Let us assume any two subset $S_1$ and $S_2$. We can simply assume $n(S_1 \cap S_2) =0$ to consider the disconnected sets if we want. 

Now there are three cases in which $(S_1 \backslash S_2) \cup (S_2 \backslash S_1) \;\; Or, \;\; (S_1 \oplus S_2) $ has only $2$ element.

  1. Both green shaded area has one element each and in this case sizes of $S_1$ and $S_2$ are same.
  2. The green area of $S_1$ contains $2$ element and the green area of $S_2$ contains none. In this case size of $S_1$ is $2$ more than that of $S_2$.
  3. The green area of $S_2$ contains $2$ element and the green area of $S_1$ contains none. In this case size of $S_2$ is $2$ more than that of $S_1$.

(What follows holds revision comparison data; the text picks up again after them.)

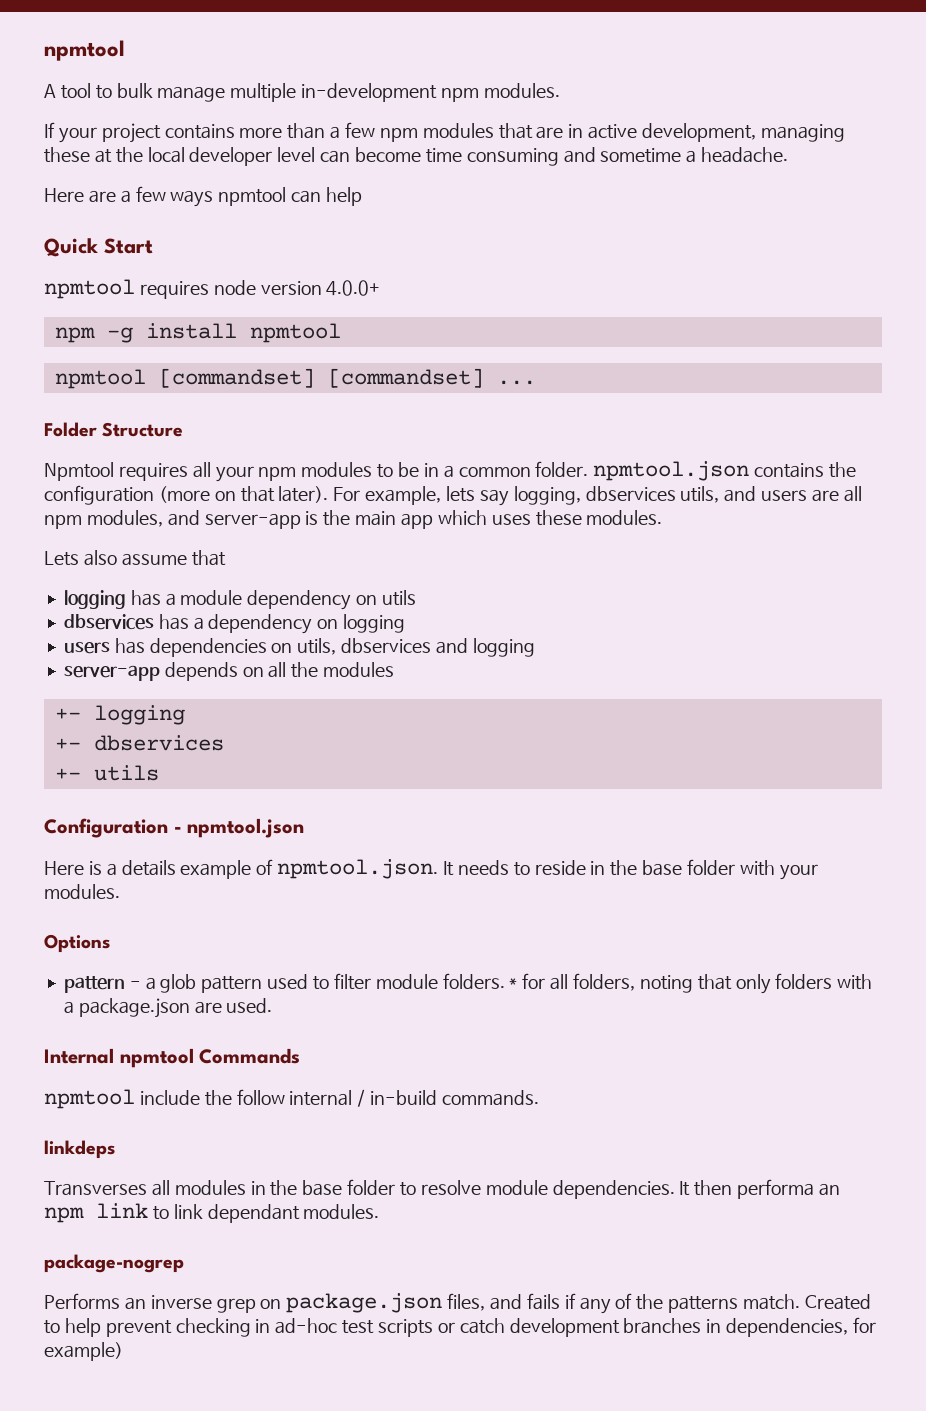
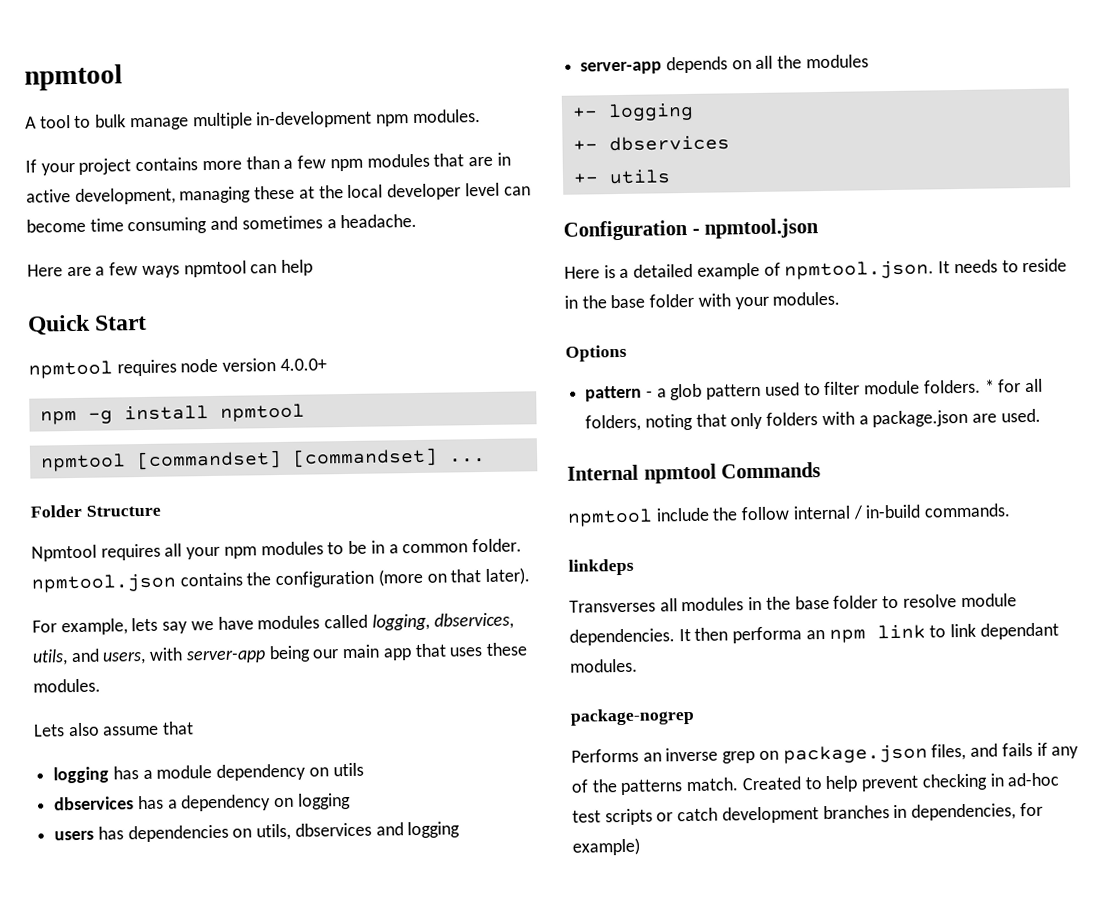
[600,148,682,163] sometime -> [241,215,323,230] sometimes
(329, 494) none -> (531, 576) //
[513,486,862,505] [44,510,351,529] logging, dbservices utils, and users are all npm modules, and server-app is the -> [190,612,514,631] [32,645,340,666] we have modules called logging, dbservices, utils, and users, with server-app being our
[437,510,487,525] which -> [414,643,447,658] that
[121,860,176,876] details -> [633,263,694,278] detailed

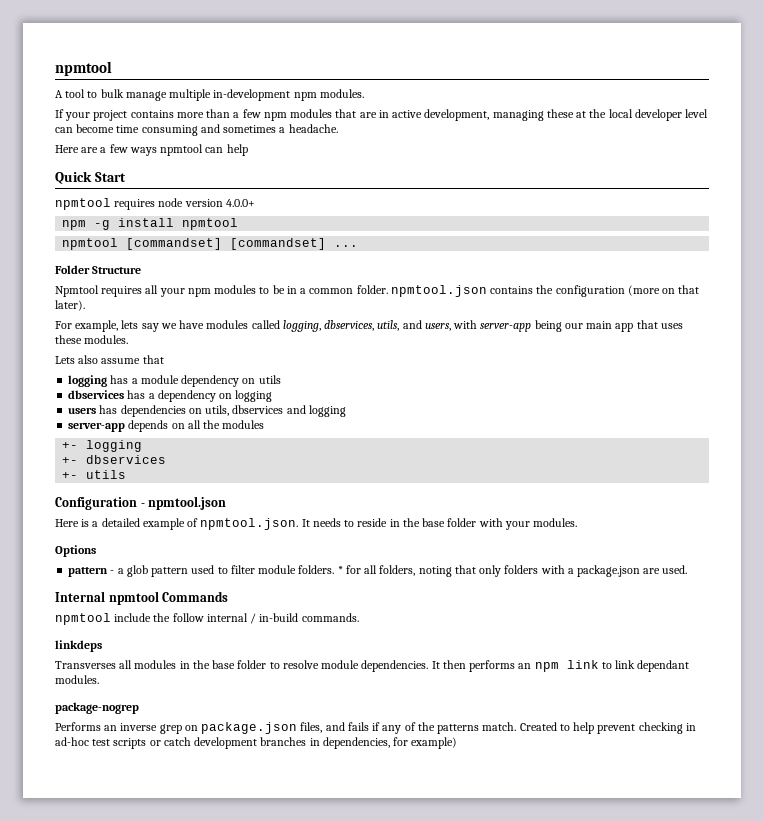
[732,626,803,644] performa -> [469,660,516,672] performs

So, if we are only interested in a particular set vertex corresponding to set $S_1$ of size $= m$, then $S_1$ is connected to three types of set vertices as shown below. We will use the words "set" and "vertices" synonymously. 

 

In this above image, we have considered $m \geq 2$. The cases for $m = 1 \text{ and } m = 0$ will be discussed later.

Now, what we need to find is the no of set vertices in each of the above three types and sum them up to get the degree of the vertex corresponding to the set $S_1$.

For simplicity let us assume $S = \{1,2,3,4,5,6,7\}$ and set $S_1 = \{1,2,3,4\}$. Our interest will be to find $S_2$ such that vertices corresponding to $S_1$  and $S_2$ are connected.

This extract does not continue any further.